Stored data entries:
..............................

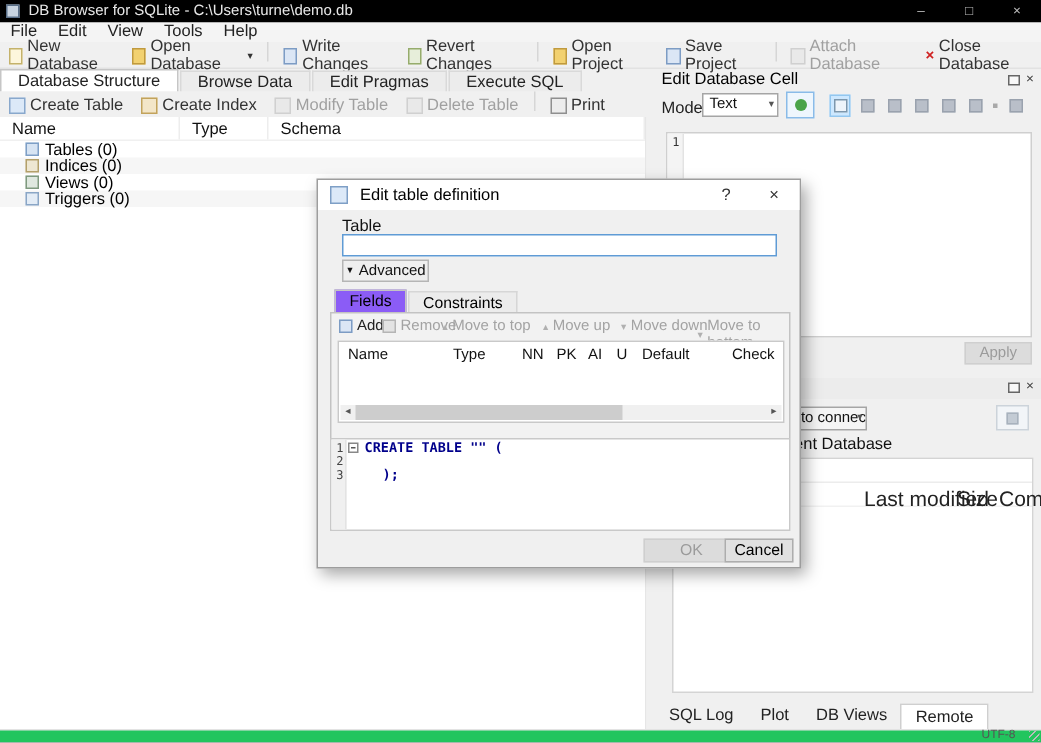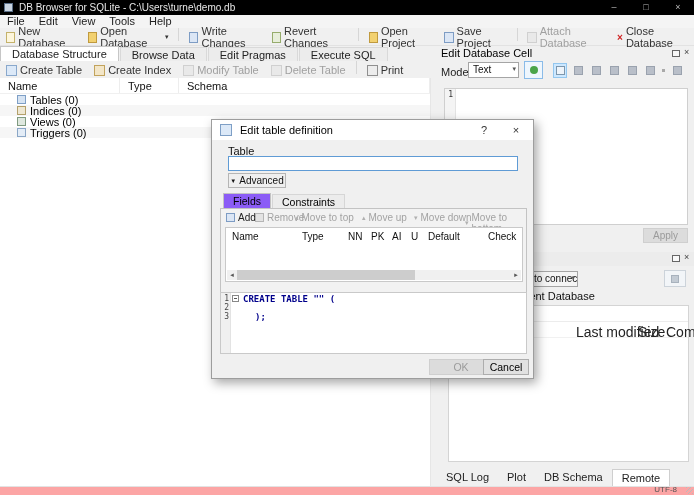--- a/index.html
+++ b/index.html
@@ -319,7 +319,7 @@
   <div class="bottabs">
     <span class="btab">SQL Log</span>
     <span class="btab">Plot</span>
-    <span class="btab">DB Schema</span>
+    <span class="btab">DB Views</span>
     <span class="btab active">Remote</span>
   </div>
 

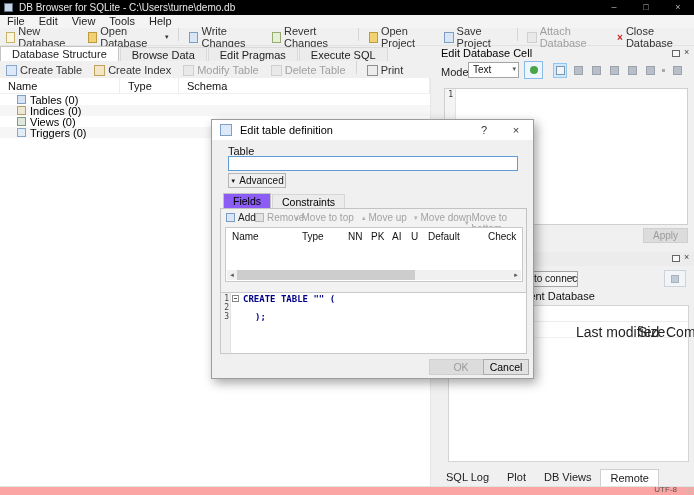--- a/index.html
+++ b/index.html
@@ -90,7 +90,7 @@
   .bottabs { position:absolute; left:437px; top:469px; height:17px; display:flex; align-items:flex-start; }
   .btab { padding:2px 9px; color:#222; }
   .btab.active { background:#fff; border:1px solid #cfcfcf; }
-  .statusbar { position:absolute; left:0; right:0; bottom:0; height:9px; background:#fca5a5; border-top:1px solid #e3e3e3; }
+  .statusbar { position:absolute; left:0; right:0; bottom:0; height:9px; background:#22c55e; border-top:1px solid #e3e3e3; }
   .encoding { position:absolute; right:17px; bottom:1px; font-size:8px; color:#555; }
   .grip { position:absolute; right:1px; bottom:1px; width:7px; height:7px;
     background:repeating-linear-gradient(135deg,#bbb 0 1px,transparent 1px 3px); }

..............................

### WHAT THIS TASK INVOLVES
Check each line above for the string "background" and copy every line that has it.

### EXERCISE SOLUTION
   .btab.active { background:#fff; border:1px solid #cfcfcf; }
-  .statusbar { position:absolute; left:0; right:0; bottom:0; height:9px; background:#fca5a5; border-top:1px solid #e3e3e3; }
+  .statusbar { position:absolute; left:0; right:0; bottom:0; height:9px; background:#22c55e; border-top:1px solid #e3e3e3; }
     background:repeating-linear-gradient(135deg,#bbb 0 1px,transparent 1px 3px); }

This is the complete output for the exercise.